Elsevier

Knowledge-Based Systems

Volume 183, 1 November 2019, 104870
Knowledge-Based Systems

Multi-view multitask learning for knowledge base relation detection

https://doi.org/10.1016/j.knosys.2019.104870Get rights and content

Abstract

Relation detection is a key component of knowledge base question answering (KBQA). Existing methods mainly focus on learning semantic relevance between the question and the candidate relation, which is challenging due to the lexical variation (i.e. lexical gaps) especially for relations with few annotated samples. In this paper, we propose to estimate the semantic relevance from both the traditional question–relation view and a novel question–question view, which leverages the similarities among questions corresponding to the same relation. The question–question view can facilitate the learning of few-shot relations, and it supports accessing the annotated samples during inference, thus allowing new annotations to take effect on–the–fly. Moreover, a multi-task learning framework is devised to jointly optimize the models of different views. Experimental results on WebQSP and a Chinese KB relation detection dataset demonstrate the effectiveness and generalization ability of the proposal.

Introduction

Knowledge base question answering (KBQA), which answers natural language questions by querying a knowledge base (KB), is an important task of natural language processing. Typical KBQA consists of two sub-tasks, namely topic entity detection and relation detection. The former focuses on recognizing the topic KB entity being queried, and then relation detection aims to determine the relation chain from the topic entity to the answer entity. In this paper, we focus on the relation detection subtask, which remains a bottleneck of KBQA [1] and has attracted substantial research attentions.

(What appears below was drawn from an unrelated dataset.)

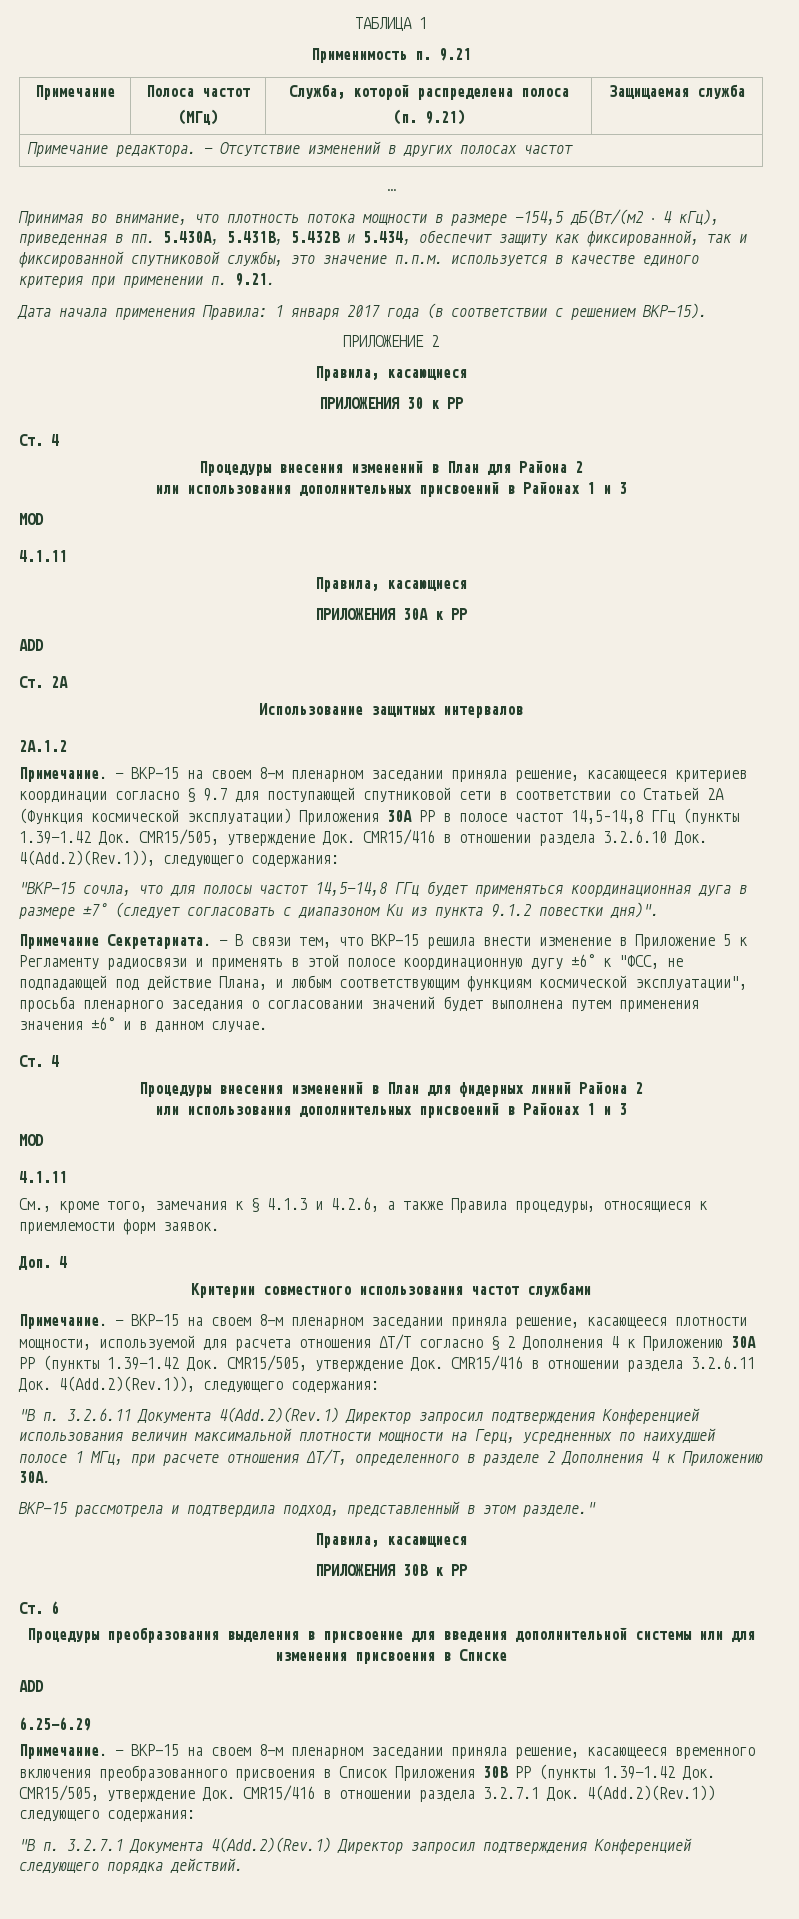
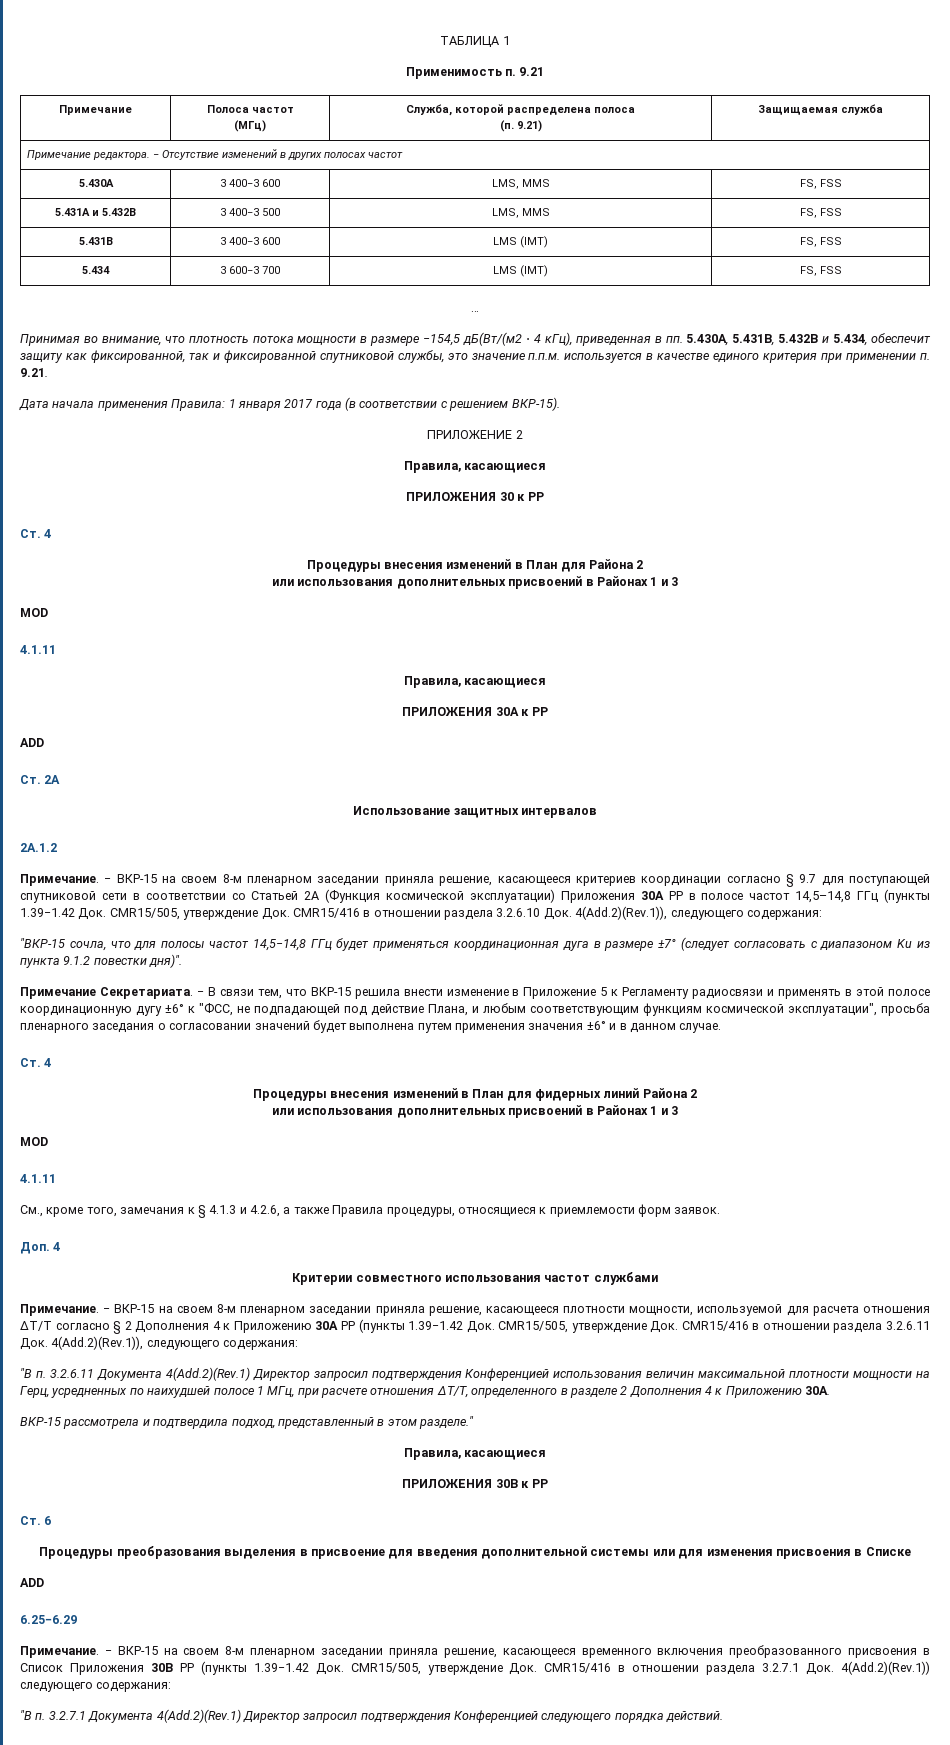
+ 5.430A | 3 400−3 600 | LMS, MMS | FS, FSS
+ 5.431A и 5.432B | 3 400−3 500 | LMS, MMS | FS, FSS
+ 5.431B | 3 400−3 600 | LMS (IMT) | FS, FSS
+ 5.434 | 3 600−3 700 | LMS (IMT) | FS, FSS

One of the main challenges for relation detection lies in the lexical chasm between the relation expressions in user queries and KB. Representation learning methods [1], [2], [3], [4] usually encode the relation and the question into vectors, and estimate their semantic relevance via cosine similarity between the two vectors. Recent works [5], [6] resort to performing comparison at the fine-grained level and aggregating the comparison results to estimate the relevance. These methods can alleviate the problem caused by lexical gaps to some extent. However, they may fail to capture the relevance when quite different relation expressions are adopted in KB and questions, especially for relations with few annotated samples. For example, without enough labeled samples, it is hard for the model to identify that the question “who are the senators of New Jersey” in Fig. 1 refers to the KB relation path “representatives..office_holder” (the symbol .. denotes the presence of a relation chain). In fact, this is also challenging for people without background knowledge.

Besides the KB relation itself, the questions querying this relation (defined as its parallel questions) can also indicate its semantic meaning, and these questions are likely to have similar expressions, as is illustrated in Fig. 1. In this case, it is much easier to capture the similarity between questions. Motivated by this observation, this paper devises a multi-view architecture, incorporating both the traditional question–relation view and the implicit question–question view which considers relevance between the question and parallel questions of the relation. The question–relation view corresponds to the vanilla relation detection model. Besides, assume that the parallel questions of a relation are paraphrases of each other when their topic entities are replaced with a special token such as “e”, then the question–question view can be formulated as a paraphrase detection problem.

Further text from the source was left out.